David Soknacki’s Valediction

In today’s Globe and Mail, Jeff Gray brings us farewell musings by the former City Budget Chief, ex-Councillor David Soknacki.  It starts off with comments about the TTC’s unwillingness to market itself, but goes on to meatier issues of property development, splitting up the TTC and private sector involvement.

First off, a few comments about marketing.  Many have written about the TTC’s lacklustre graphics and the fact that such hits as the subway station buttons and the Warm Soupy Butt subway map were not exactly a TTC invention.  But pace my friends over at spacing, we are not going to solve the TTC’s problems with a trinkets for the tourists.

What the buttons and the TTC’s heavyhanded response to the anagram map show us is an organization that has no sense of humour, and certainly little pride in the system.  Paranoia about copyright infringement takes priority over a celebration of a hilarious adaptation of the subway map.  We see a hypersensitive organization that knows the days of sparkling clean stations and vehicles, of good service marvelled at by other cities, are decades in the past.

So what would our former Budget Chief do about this?

First, he would take apart the TTC into separate agencies to run different parts of the system as happened in London, England.  We could have a separate subway, bus and streetcar company, for example. 

Sorry, David, but that way lies disaster as many in London have found.  The separate agencies get in each other’s way, and some of the screwups with subway operations can be traced to competing priorities between the company operating the trains and the company maintaining the tracks. 

Indeed, in London, the stiff penalties for non-performance in the public-private partnership contracts actually worked against the provision of good, reliable service.  Try telling someone waiting in the cold for the Queen car that the contractor who runs it will be penalized for poor service.  That penalty will only yield further cutbacks, not better service, and that’s exactly what has happened with public sector funding constraints.

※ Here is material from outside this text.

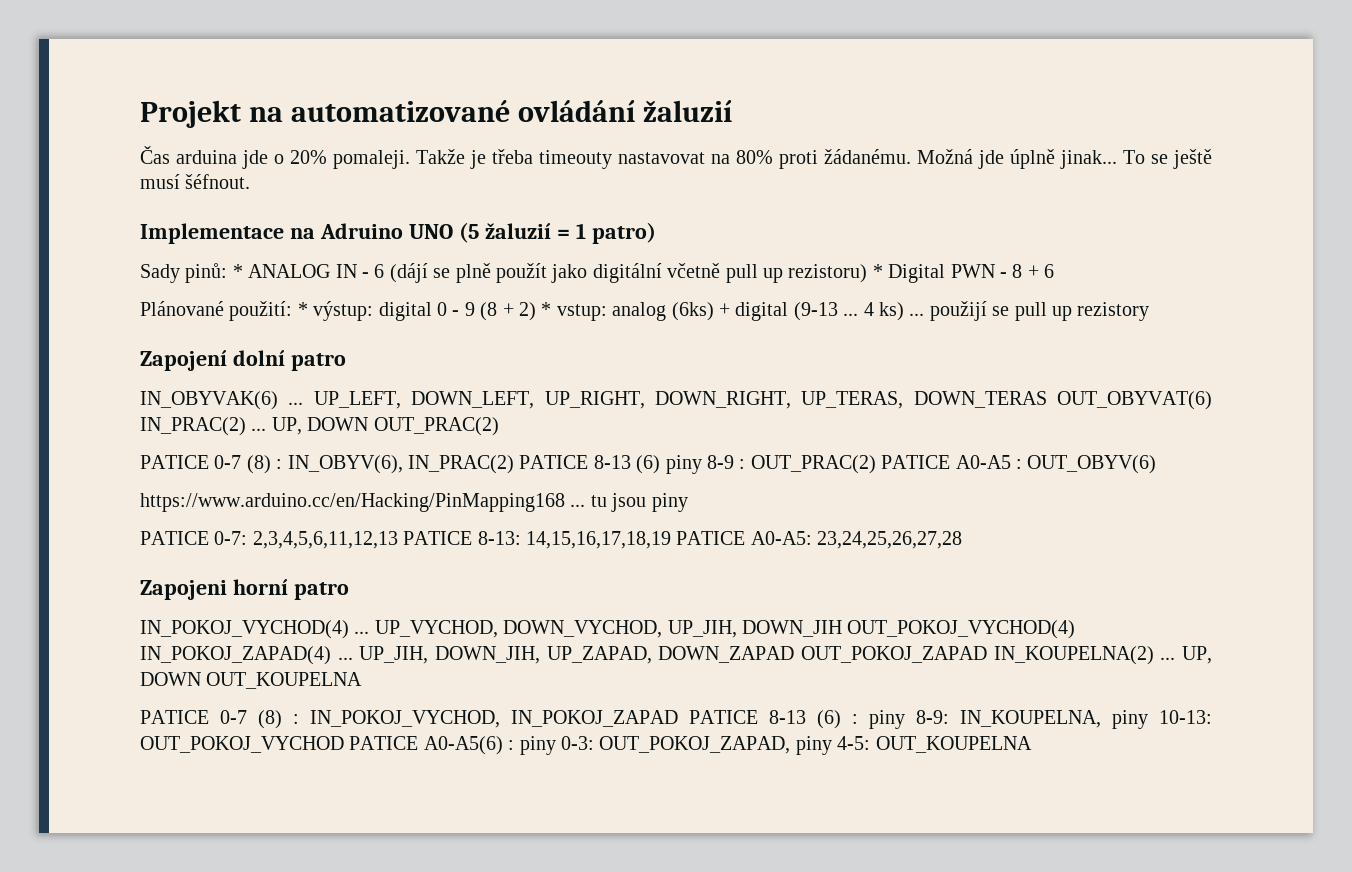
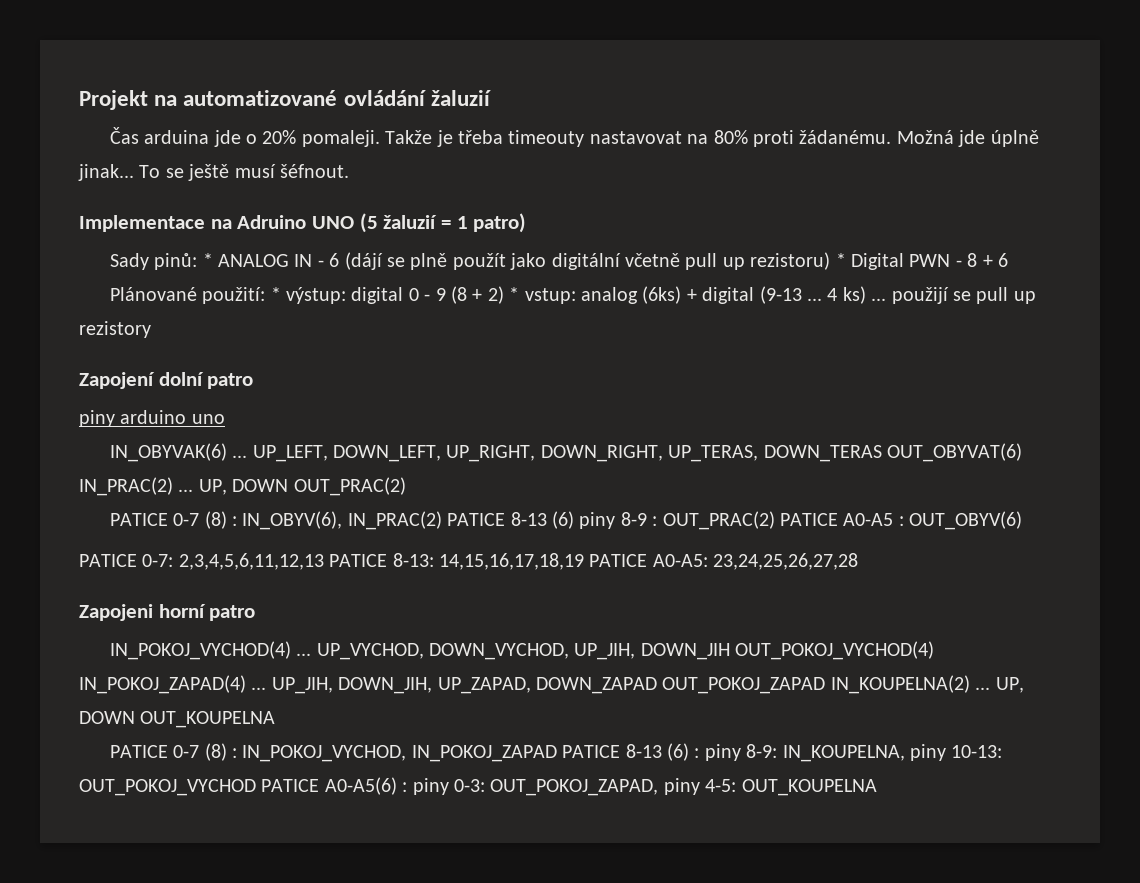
(346, 362) none -> [79,410,225,427] // piny arduino uno
[140,493,688,512] // https://www.arduino.cc/en/Hacking/PinMapping168 ... tu jsou piny -> (1023, 520) none

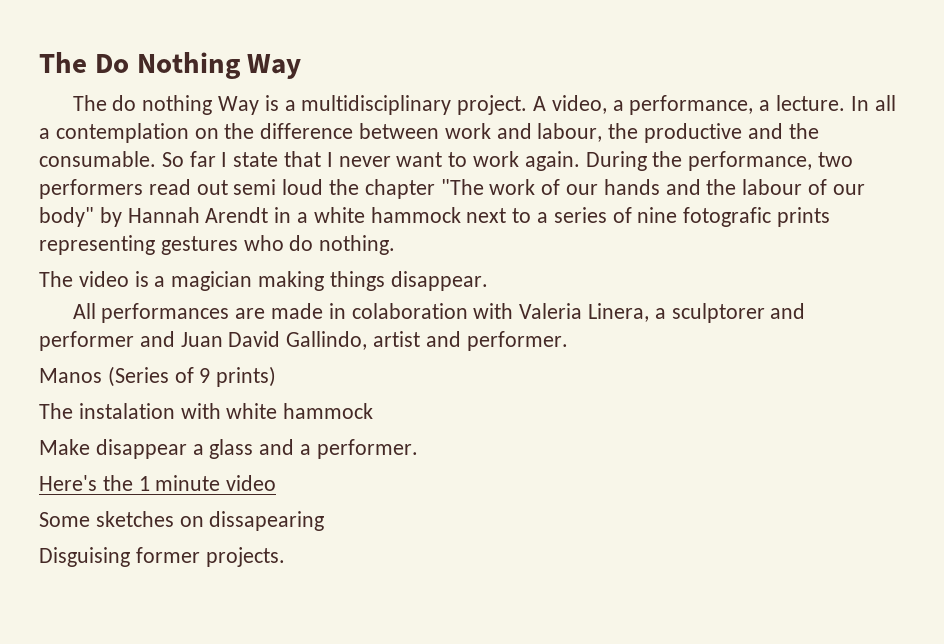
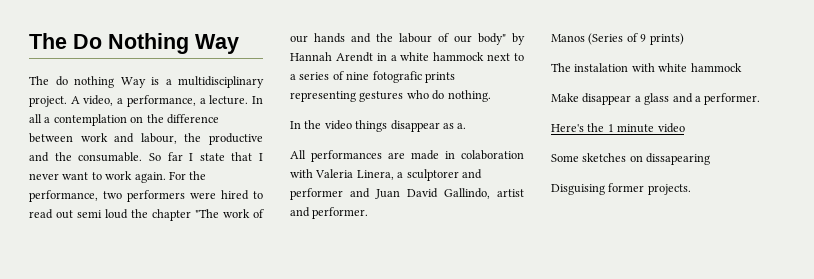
[585,151,647,171] During -> [168,171,186,180] For
(143, 189) none -> [190,190,263,200] were hired to
[39,271,488,291] The video is a magician making things disappear. -> [290,120,467,132] In the video things disappear as a.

The TTC has long been an integrated operation and splitting it up would, if anything, trigger greater complexity in the bureaucracy as each branch duplicated formerly shared services.  Soknacki thinks that a regional body could encourage innovation among a bunch of smaller operating companies. 

This is highly amusing considering that the entire thrust of provincial policy has been to amalgamate services across large regions.  A large co-ordinating agency will, if anything, decrease innovation by forcing everyone into a common, suburban-dominated model of what good transit and transportation planning should be.

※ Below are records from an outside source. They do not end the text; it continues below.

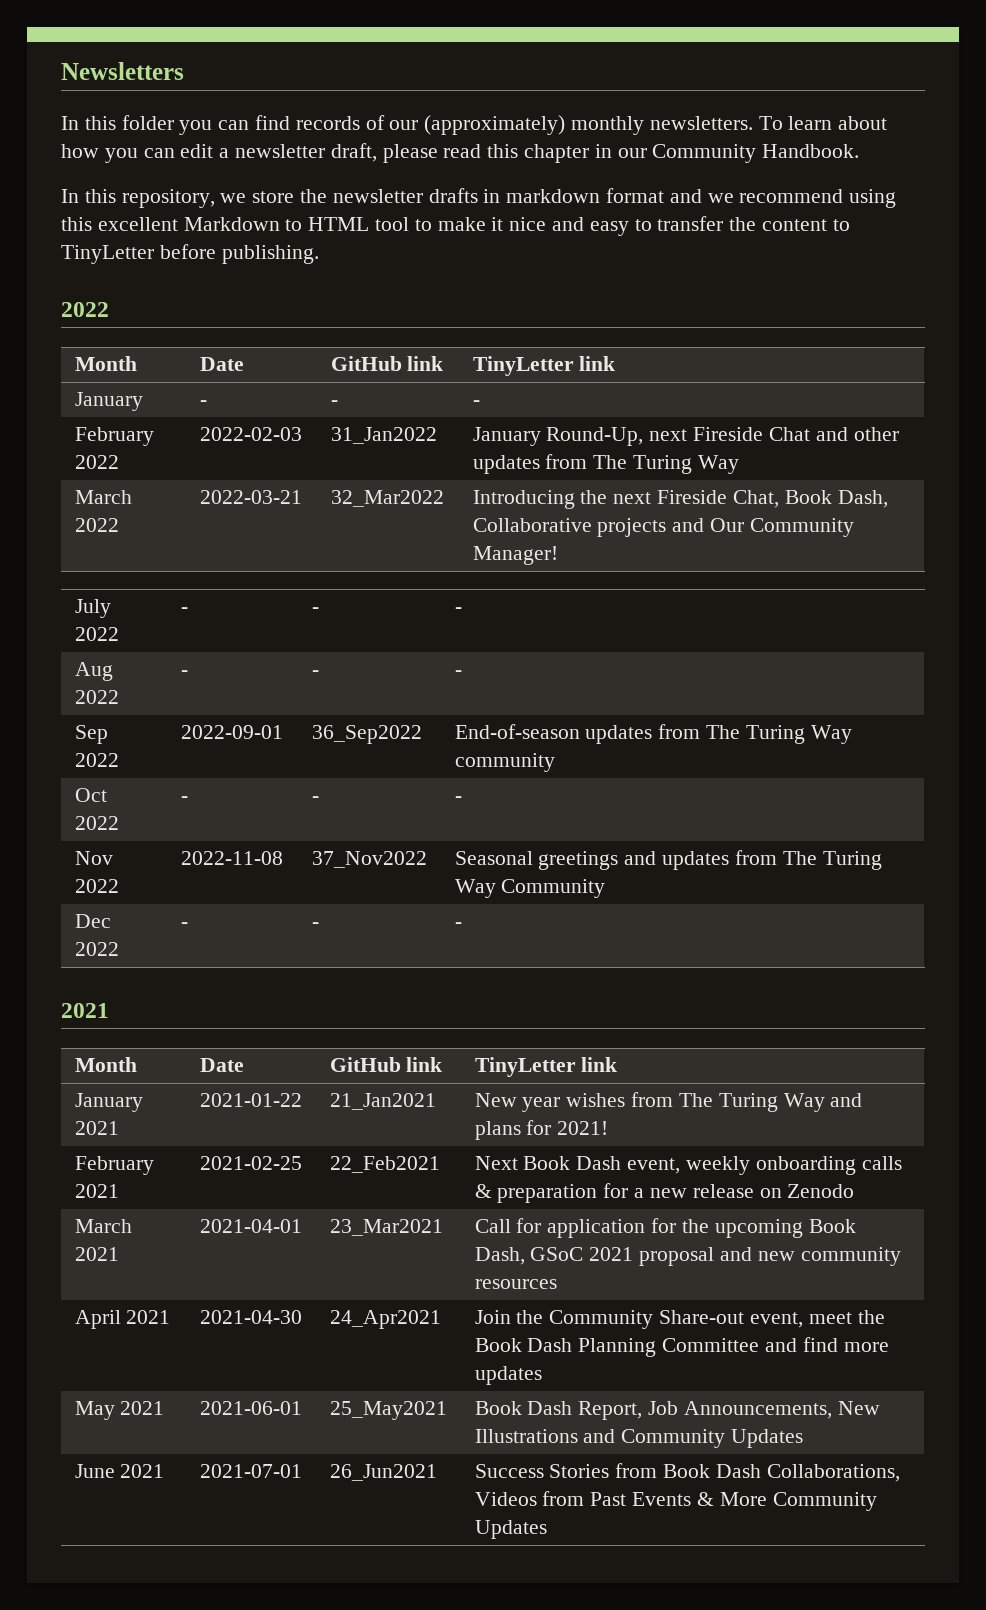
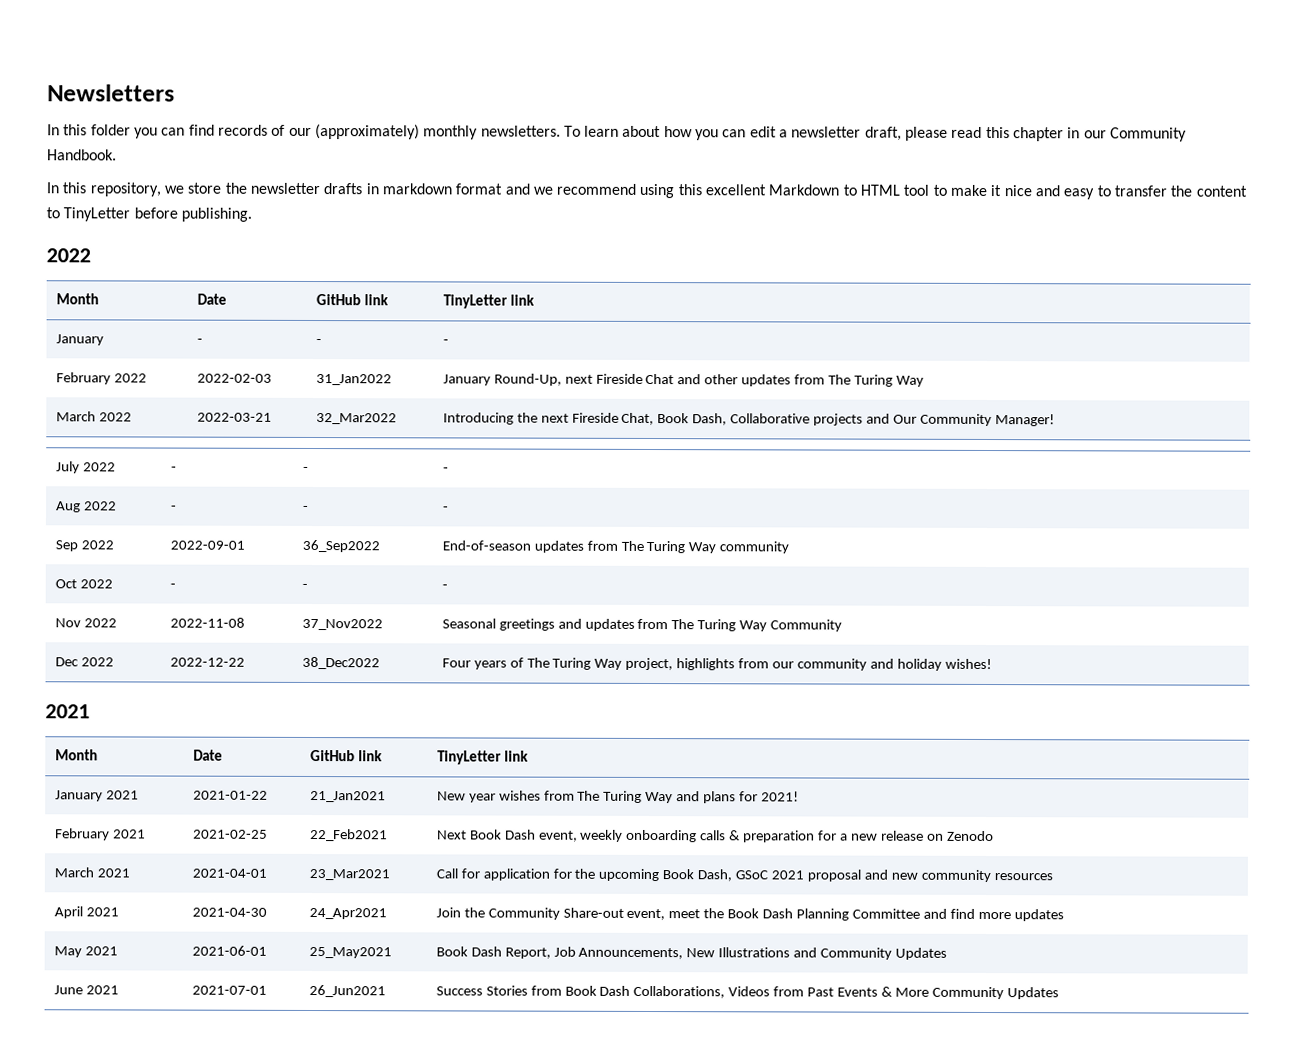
[180,922,188,928] [311,922,319,928] [454,922,462,928] - | - | - -> [169,657,245,667] [301,656,380,670] [441,657,992,671] 2022-12-22 | 38_Dec2022 | Four years of The Turing Way project, highlights from our community and holiday wishes!

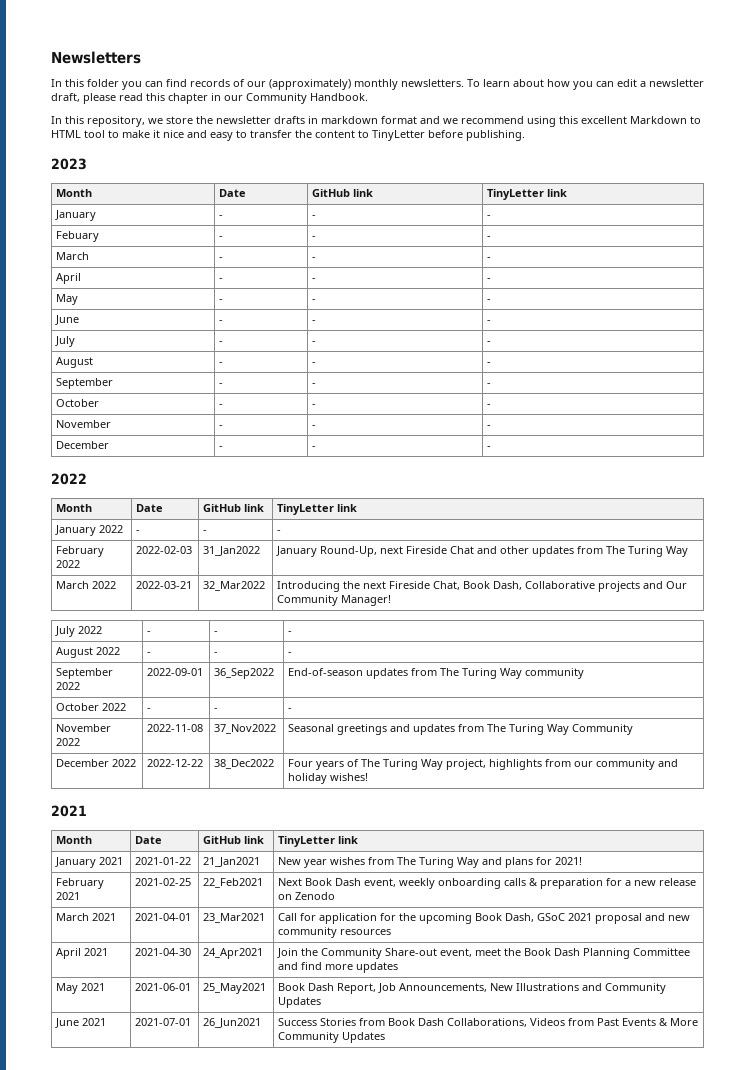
(252, 214) none -> [51,158,87,170] [56,189,93,197] [219,189,247,197] [312,189,374,197] [487,189,568,200] [55,210,97,221] [219,215,224,218] [312,215,317,218] [487,215,492,218] [56,231,100,242] [219,236,224,239] [312,236,317,239] [487,236,492,239] [56,252,90,260] [219,257,224,260] [312,257,317,260] [487,257,492,260] [56,273,82,284] [219,278,224,281] [312,278,317,281] [487,278,492,281] [56,294,79,305] [219,299,224,302] [312,299,317,302] [487,299,492,302] [55,315,80,325] [219,320,224,323] [312,320,317,323] [487,320,492,323] [55,336,76,347] [219,341,224,344] [312,341,317,344] [487,341,492,344] [56,357,94,368] [219,362,224,365] [312,362,317,365] [487,362,492,365] [56,378,114,389] [219,383,224,386] [312,383,317,386] [487,383,492,386] [56,399,100,407] [219,404,224,407] [312,404,317,407] [487,404,492,407] [56,420,112,428] [219,425,224,428] [312,425,317,428] [487,425,492,428] [56,441,110,449] [219,446,224,449] [312,446,317,449] [487,446,492,449] // 2023 // Month | Date | GitHub link | TinyLetter link // January | - | - | - // Febuary | - | - | - // March | - | - | - // April | - | - | - // May | - | - | - // June | - | - | - // July | - | - | - // August | - | - | - // September | - | - | - // October | - | - | - // November | - | - | - // December | - | - | -
(104, 340) none -> [99,525,124,533] 2022
[55,501,117,513] [170,505,177,511] [302,505,309,511] [442,506,449,512] [54,540,78,552] Aug 2022 | - | - | - // Sep -> [56,647,121,658] [147,652,152,655] [214,652,219,655] [288,652,293,655] [56,668,114,679] August 2022 | - | - | - // September
[54,579,113,589] [169,583,176,589] [301,583,308,589] [441,584,448,590] [54,618,81,628] Oct 2022 | - | - | - // Nov -> [56,703,127,711] [147,708,152,711] [214,708,219,711] [288,708,293,711] [56,724,112,732] October 2022 | - | - | - // November
[54,657,79,667] Dec -> [56,759,110,767] December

Soknacki, like others including, recently, Chairman Adam Giambrone, talks about how the TTC could raise capital by undertaking joint developments at subway stations.  Please, Mr. Soknacki, do not insult our intelligence.  Property at subway stations is controlled by the City, not by the TTC, and has been ever since the former Metro Council took control of the Commission away from “citizen” Commissioners so that development schemes would be open to public scrutiny and review.

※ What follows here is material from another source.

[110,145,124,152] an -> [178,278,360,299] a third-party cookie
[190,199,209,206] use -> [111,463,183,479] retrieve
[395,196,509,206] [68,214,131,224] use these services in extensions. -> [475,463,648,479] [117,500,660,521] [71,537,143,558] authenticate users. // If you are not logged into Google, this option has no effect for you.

Moreover, planning has been underway for years for developments at Kipling, Islington, Victoria Park, Warden, Eglinton and Sheppard stations.  There may be organizational foot-dragging between both the TTC and the City, but the work has advanced to the point where there is a development proposal for the Islington Station lands.  If anything, that scheme may fall apart because it depends on relocating GO and Mississauga Transit operations to Kipling into a new terminal to be paid for by someone other than the TTC.

Meanwhile, up on Sheppard, the idea was that development charges on new buildings would help to pay for the line.  Unfortunately, Mel Lastman arranged for his developer friends’ projects to be grandfathered so that they were not subject to that charge.  At Bayview Station, there was a huge flap with the neighbourhood and former Commissioner David Shiner accused TTC management of colluding with a developer to make provision for a new high-rise in the station structure.

People talk about developments as if they will magically pay for rapid transit construction, but this is a fallacy.  Even the Islington development will not pay the full cost of restructuring the station, let alone building it from scratch.  The real purpose of the Kipling/Islington scheme is to make the entire area more attractive as a development site and turn the Six Points back into a neighbourhood from a highway interchange.  That’s what public investment is all about — spend public funds to attract private investment and more tax revenue.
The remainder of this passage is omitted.